PauseTalk is a regular series of events that take place at Cafe Pause on the first Monday of every month, with a start time of 20:00. The idea is to create a forum where Tokyo-based creatives can get together and discuss their own projects, as well as cultural currents of the city. The next edition happens June 4.

We hereby define a new term, that of the magaziner, described as a person who exerts an unhealthy amount of love for all things magazine. The Magaziner is a site that mostly focuses on the intersection between magazines and the digital frontier, and what it means for the medium. This does not preclude the inclusion of a healthy amount of print love.
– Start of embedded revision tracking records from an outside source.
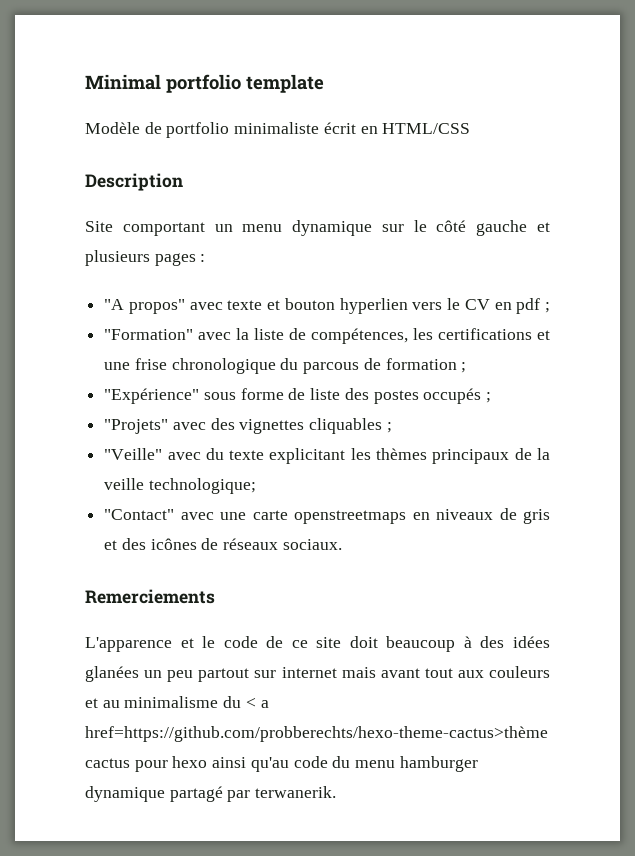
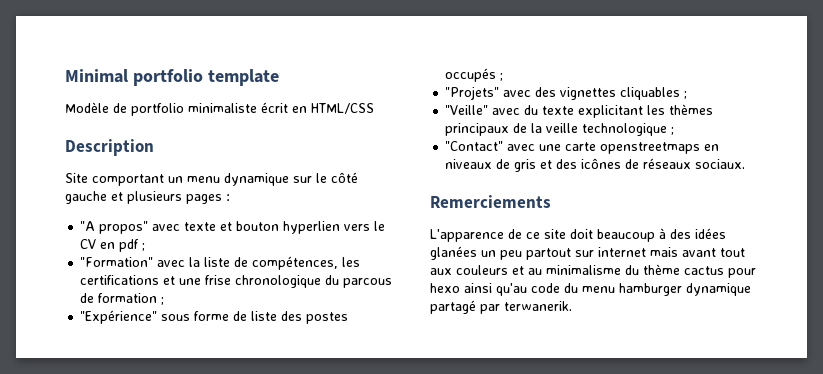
- "Veille" avec du texte explicitant les thèmes principaux de la veille technologique;
+ "Veille" avec du texte explicitant les thèmes principaux de la veille technologique ;
- L'apparence et le code de ce site doit beaucoup à des idées glanées un peu partout sur internet mais avant tout aux couleurs et au minimalisme du < a href=https://github.com/probberechts/hexo-theme-cactus>thème cactus pour hexo ainsi qu'au code du menu hamburger dynamique partagé par terwanerik.
+ L'apparence de ce site doit beaucoup à des idées glanées un peu partout sur internet mais avant tout aux couleurs et au minimalisme du thème cactus pour hexo ainsi qu'au code du menu hamburger dynamique partagé par terwanerik.

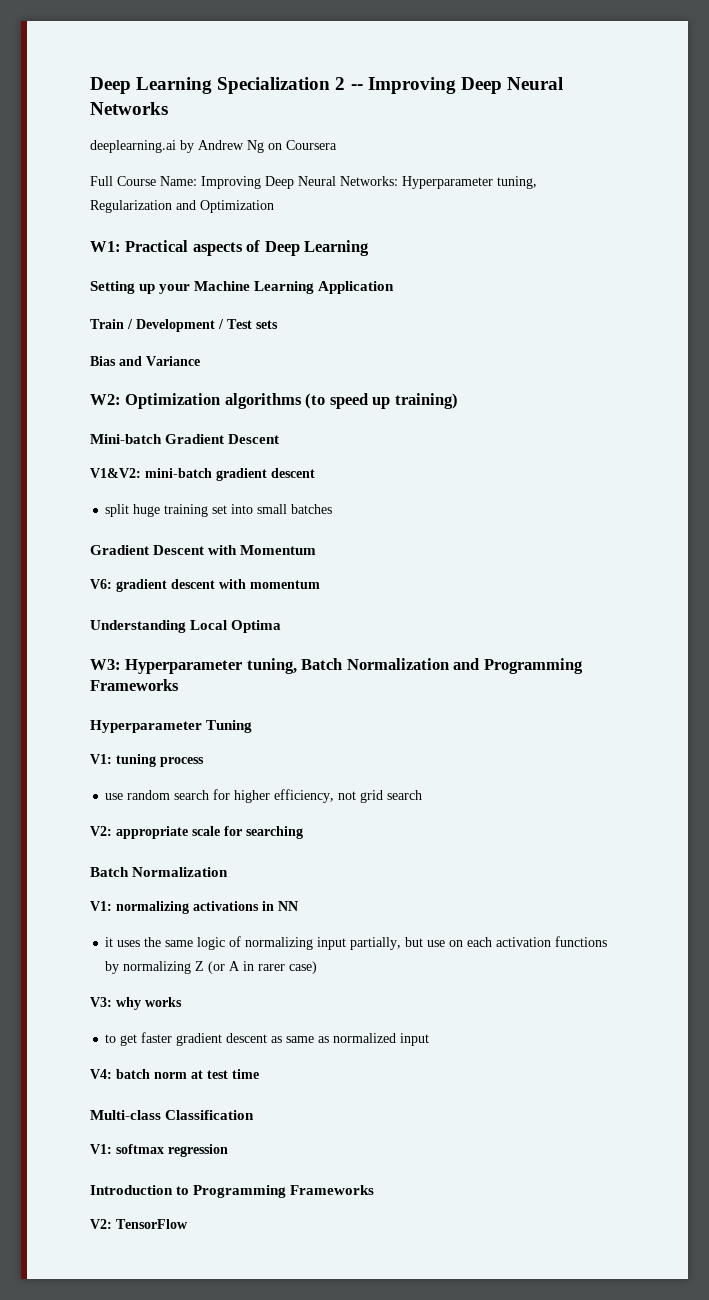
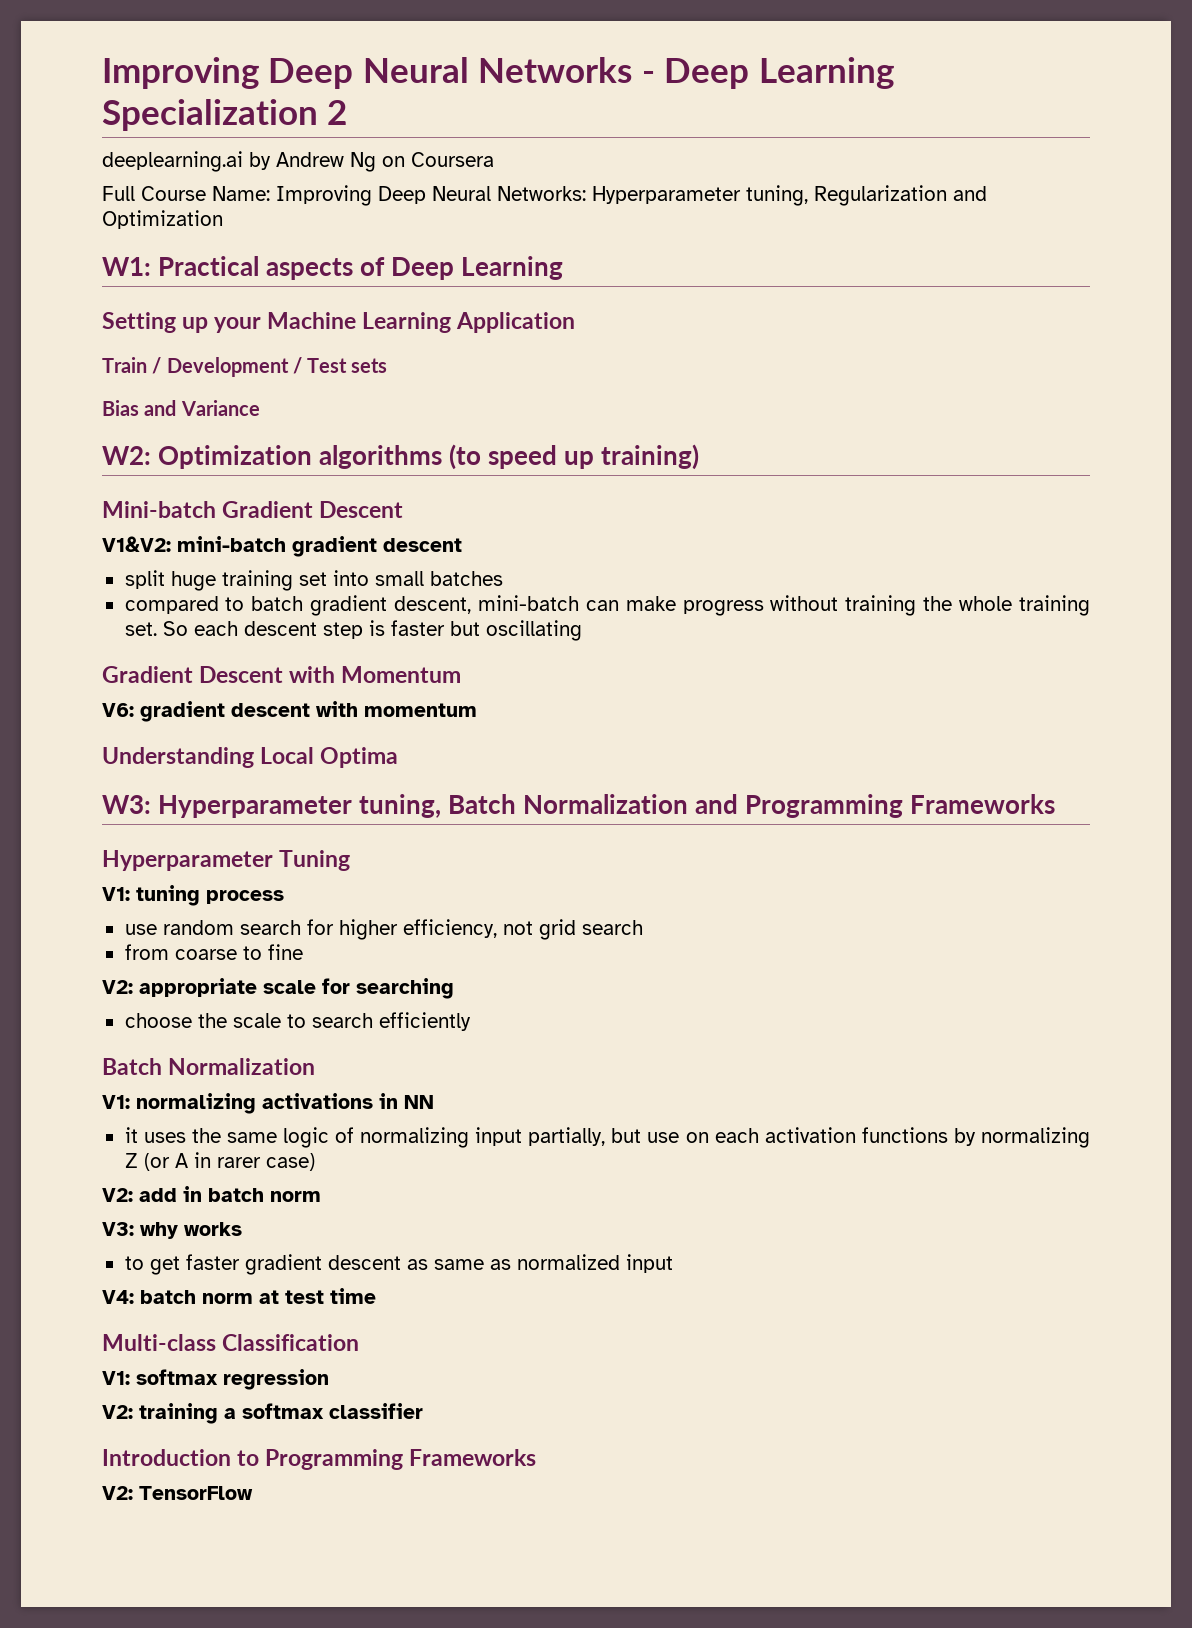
- Deep Learning Specialization 2 -- Improving Deep Neural Networks
+ Improving Deep Neural Networks - Deep Learning Specialization 2
+ compared to batch gradient descent, mini-batch can make progress without training the whole training set. So each descent step is faster but oscillating
+ from coarse to fine
+ choose the scale to search efficiently
+ V2: add in batch norm
+ V2: training a softmax classifier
Codex is a weekly music podcast hosted by Jean Snow, recorded in Tokyo. Playlists for all episodes are posted on the site, and you can subscribe to RSS feeds of posts and episodes.

Jean Snow is a contributor to Arcade Mania, your guide to the arcade gaming scene in Japan (Amazon US/Amazon Japan). He also provided assistance on Tokyolife: Art and Design, a guide to Tokyo's cultural output of the past few years, covering the works of over 80 influential creatives.
He will be contributing to the upcoming fifth editions of The Rough Guide to Tokyo and The Rough Guide to Japan, due for release in 2011.
PechaKucha

Jean Snow is Executive Director of the PechaKucha organization. He also helps run the PechaKucha Night in Tokyo -- please get in touch if you are interested in presenting at a future event. For a more intimate salon-like discussion group, join him at his monthly PauseTalk event.

A longtime resident of Tokyo, he lives and breathes design, pop culture, and gaming, sustained by an unhealthy addiction to magazines and frequent visits to his favorites cafes. He has reported on these obsessions for various online/offline publications, including the following: Time, Inside (Australian Design Review), Gizmodo, Gridskipper, Kotaku, 1UP, Tokyo Q, Superfuture, OK Fred, Arthur Frommer's Budget Travel, I.D. (International Design), Metropolis, Azure, MoCo Loco, Kateigaho International Edition, Wired's Game|Life, PingMag, CNNGo, Phaidon, and The Japan Times.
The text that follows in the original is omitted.